▸ Task to carry out: Every line that contains the word "spray" is to be copied from the listing.

▸ Entries provided:

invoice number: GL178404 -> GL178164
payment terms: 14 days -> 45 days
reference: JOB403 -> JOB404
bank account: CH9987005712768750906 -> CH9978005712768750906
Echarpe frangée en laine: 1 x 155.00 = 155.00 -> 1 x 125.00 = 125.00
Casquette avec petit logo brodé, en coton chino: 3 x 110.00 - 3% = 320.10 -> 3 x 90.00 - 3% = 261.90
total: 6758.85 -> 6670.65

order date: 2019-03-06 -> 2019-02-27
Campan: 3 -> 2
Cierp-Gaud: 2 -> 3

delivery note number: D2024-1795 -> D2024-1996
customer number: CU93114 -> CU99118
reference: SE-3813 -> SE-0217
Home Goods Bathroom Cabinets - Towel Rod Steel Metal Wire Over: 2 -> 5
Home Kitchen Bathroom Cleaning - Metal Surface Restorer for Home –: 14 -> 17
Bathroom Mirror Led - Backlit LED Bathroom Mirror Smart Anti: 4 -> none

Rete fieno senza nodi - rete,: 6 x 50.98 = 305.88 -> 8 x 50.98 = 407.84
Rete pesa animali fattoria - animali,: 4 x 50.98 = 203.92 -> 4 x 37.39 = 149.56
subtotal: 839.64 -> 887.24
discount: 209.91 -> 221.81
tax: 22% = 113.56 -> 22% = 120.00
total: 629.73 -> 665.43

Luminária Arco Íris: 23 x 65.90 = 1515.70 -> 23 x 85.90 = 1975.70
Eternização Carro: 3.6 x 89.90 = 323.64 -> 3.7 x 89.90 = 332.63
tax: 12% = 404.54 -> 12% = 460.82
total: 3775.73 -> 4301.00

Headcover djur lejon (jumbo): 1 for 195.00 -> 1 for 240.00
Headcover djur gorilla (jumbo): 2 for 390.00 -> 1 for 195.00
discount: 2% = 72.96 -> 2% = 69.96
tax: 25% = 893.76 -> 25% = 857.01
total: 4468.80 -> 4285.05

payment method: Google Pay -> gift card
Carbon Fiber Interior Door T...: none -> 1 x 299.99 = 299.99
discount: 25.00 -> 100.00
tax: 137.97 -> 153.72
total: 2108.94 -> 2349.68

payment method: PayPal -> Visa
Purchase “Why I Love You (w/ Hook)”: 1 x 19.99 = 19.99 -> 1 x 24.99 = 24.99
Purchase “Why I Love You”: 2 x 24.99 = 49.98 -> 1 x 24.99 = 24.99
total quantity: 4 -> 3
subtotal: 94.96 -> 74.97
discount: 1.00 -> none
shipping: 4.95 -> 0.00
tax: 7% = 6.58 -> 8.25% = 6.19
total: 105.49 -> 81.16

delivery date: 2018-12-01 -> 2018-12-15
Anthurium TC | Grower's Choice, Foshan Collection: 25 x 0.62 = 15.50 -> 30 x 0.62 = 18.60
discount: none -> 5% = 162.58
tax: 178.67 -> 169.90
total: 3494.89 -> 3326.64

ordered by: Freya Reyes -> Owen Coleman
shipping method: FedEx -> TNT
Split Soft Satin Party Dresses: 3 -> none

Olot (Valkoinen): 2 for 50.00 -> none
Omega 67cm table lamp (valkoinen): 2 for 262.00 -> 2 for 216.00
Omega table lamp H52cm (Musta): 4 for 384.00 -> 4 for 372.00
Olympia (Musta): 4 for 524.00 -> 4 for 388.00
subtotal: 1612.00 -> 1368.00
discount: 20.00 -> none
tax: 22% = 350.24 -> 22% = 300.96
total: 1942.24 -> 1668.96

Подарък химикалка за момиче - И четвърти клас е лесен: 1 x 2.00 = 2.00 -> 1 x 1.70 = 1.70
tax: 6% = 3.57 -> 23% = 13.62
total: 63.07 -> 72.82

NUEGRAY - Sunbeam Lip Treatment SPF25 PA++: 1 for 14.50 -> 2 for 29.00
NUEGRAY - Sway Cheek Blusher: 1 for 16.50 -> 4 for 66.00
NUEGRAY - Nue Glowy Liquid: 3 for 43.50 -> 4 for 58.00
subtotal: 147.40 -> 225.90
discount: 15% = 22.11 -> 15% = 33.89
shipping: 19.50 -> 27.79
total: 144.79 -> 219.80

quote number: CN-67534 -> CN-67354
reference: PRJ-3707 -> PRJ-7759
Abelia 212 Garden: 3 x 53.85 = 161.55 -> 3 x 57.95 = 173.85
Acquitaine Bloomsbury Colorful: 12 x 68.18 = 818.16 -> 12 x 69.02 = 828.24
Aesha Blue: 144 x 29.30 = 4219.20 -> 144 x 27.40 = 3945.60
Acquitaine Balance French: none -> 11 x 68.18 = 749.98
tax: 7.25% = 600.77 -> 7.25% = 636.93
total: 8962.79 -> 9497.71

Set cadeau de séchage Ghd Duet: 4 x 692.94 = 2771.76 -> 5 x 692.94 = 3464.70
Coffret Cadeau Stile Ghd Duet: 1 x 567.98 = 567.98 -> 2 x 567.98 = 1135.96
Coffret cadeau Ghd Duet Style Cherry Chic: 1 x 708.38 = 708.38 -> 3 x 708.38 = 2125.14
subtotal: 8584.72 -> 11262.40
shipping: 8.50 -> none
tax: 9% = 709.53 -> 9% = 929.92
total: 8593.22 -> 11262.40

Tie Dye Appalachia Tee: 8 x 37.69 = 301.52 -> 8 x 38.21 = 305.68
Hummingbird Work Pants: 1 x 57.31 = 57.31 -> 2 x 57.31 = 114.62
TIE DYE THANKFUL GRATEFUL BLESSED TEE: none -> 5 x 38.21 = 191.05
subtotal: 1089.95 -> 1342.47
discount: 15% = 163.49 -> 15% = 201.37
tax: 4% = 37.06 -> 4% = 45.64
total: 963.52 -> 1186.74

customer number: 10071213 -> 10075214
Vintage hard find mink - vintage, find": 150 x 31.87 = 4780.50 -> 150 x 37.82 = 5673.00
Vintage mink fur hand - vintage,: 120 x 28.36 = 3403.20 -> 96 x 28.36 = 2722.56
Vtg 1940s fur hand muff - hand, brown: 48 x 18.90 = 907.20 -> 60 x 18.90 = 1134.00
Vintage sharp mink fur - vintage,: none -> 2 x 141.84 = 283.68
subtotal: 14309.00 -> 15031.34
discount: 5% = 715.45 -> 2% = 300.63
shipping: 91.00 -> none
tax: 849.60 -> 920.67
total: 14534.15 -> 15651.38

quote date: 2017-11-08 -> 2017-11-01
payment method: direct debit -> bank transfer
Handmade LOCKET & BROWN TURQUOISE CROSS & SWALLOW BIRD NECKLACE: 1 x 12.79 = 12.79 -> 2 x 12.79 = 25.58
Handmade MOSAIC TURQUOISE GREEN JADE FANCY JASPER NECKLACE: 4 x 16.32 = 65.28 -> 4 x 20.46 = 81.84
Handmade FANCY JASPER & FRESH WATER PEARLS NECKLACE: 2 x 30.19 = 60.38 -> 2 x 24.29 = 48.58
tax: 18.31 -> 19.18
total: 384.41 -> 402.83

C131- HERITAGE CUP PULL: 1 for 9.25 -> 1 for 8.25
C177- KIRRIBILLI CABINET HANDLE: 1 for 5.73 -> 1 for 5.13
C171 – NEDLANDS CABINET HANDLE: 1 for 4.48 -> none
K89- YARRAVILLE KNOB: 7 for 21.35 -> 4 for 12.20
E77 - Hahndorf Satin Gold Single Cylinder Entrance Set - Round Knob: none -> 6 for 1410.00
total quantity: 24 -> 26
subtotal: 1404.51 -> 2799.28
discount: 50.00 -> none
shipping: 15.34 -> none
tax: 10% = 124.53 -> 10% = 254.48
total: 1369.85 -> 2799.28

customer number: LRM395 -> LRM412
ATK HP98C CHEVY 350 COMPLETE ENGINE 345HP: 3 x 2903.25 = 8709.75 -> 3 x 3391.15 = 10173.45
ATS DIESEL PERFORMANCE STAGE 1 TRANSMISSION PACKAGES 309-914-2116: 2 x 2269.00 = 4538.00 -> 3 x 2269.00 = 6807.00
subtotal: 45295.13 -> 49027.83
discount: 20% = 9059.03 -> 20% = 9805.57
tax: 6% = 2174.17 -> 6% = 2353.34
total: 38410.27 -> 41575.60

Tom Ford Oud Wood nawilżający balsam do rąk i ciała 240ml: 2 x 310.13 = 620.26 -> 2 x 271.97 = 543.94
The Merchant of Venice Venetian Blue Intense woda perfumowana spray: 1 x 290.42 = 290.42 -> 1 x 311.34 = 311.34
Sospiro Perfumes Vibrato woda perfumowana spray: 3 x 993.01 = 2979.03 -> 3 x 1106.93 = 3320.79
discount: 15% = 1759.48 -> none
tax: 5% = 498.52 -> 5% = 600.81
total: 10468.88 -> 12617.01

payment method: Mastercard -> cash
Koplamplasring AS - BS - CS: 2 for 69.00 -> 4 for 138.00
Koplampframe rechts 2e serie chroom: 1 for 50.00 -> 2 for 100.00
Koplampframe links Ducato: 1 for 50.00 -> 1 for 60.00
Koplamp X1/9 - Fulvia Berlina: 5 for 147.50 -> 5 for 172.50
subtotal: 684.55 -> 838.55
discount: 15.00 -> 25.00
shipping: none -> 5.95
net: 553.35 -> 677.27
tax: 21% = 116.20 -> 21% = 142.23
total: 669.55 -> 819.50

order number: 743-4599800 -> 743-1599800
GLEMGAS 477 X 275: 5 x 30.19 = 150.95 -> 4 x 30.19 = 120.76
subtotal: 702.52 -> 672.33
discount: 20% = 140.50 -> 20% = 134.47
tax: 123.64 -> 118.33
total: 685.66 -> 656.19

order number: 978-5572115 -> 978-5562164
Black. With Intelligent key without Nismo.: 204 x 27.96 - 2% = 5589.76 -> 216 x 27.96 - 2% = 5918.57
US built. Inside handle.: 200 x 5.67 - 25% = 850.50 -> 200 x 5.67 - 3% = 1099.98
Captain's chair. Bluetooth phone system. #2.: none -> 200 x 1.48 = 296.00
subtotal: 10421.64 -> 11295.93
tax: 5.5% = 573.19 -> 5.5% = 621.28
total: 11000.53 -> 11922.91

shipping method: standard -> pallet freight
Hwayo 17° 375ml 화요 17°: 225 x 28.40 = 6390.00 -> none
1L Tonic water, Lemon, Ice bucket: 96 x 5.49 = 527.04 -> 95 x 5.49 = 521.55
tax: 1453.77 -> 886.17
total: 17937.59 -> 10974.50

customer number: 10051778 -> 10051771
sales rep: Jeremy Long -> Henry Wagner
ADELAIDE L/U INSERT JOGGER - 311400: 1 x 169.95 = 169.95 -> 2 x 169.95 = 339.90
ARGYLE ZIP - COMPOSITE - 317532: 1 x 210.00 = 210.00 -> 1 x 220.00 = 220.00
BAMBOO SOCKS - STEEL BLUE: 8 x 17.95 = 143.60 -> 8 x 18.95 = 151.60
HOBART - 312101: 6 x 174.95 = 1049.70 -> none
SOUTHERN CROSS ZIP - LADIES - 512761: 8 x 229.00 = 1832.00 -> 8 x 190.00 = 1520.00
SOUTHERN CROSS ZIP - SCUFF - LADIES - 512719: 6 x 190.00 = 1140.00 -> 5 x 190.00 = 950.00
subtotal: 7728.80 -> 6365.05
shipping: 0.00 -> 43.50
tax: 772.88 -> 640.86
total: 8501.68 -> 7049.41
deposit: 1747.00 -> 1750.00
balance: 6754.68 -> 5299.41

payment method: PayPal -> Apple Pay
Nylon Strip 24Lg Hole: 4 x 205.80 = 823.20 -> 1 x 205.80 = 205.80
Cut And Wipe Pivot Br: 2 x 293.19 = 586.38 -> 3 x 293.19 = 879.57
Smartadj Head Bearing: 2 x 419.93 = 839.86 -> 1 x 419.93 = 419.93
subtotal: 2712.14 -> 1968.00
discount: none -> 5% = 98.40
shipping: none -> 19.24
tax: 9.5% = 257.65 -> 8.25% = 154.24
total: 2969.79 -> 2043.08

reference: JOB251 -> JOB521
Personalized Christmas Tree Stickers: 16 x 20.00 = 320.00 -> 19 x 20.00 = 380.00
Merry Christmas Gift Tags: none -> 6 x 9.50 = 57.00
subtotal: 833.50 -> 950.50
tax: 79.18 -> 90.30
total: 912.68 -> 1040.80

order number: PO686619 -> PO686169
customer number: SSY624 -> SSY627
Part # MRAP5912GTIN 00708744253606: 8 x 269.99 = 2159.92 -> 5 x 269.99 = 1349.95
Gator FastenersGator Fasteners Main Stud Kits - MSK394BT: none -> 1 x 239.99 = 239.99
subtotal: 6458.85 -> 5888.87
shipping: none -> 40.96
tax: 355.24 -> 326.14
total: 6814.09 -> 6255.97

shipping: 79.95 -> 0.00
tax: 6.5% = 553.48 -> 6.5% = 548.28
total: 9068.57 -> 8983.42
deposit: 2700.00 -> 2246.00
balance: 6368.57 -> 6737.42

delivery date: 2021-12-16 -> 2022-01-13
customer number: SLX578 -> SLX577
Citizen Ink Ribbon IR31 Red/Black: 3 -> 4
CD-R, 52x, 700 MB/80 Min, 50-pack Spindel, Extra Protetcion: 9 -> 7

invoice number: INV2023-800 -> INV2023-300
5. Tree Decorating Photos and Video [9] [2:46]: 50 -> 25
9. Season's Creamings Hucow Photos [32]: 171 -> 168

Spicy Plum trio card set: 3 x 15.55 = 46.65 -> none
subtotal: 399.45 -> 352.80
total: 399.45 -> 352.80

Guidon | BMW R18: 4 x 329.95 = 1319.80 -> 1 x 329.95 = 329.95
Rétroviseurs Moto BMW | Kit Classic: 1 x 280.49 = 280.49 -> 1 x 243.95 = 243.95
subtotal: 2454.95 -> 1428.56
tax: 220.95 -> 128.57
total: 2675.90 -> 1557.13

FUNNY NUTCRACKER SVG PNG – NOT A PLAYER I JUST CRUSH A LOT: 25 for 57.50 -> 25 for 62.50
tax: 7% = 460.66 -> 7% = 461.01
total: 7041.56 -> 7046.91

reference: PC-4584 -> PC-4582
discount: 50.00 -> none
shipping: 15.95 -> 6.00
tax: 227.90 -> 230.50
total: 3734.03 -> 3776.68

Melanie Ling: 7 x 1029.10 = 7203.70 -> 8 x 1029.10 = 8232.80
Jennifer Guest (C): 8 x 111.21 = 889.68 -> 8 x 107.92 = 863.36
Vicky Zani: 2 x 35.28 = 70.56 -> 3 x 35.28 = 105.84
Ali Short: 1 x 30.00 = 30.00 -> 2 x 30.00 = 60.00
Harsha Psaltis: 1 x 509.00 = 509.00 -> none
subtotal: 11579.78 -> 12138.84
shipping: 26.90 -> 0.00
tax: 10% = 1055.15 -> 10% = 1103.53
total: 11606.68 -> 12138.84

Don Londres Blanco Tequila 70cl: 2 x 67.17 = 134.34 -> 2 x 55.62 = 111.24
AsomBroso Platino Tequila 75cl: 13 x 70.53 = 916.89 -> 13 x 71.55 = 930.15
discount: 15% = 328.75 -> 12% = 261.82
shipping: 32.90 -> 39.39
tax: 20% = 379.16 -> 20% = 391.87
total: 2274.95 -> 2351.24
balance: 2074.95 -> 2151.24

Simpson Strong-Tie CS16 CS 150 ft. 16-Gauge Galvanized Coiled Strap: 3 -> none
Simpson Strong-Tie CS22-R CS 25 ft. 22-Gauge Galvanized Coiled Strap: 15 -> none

▸ Result for this task:
The Merchant of Venice Venetian Blue Intense woda perfumowana spray: 1 x 290.42 = 290.42 -> 1 x 311.34 = 311.34
Sospiro Perfumes Vibrato woda perfumowana spray: 3 x 993.01 = 2979.03 -> 3 x 1106.93 = 3320.79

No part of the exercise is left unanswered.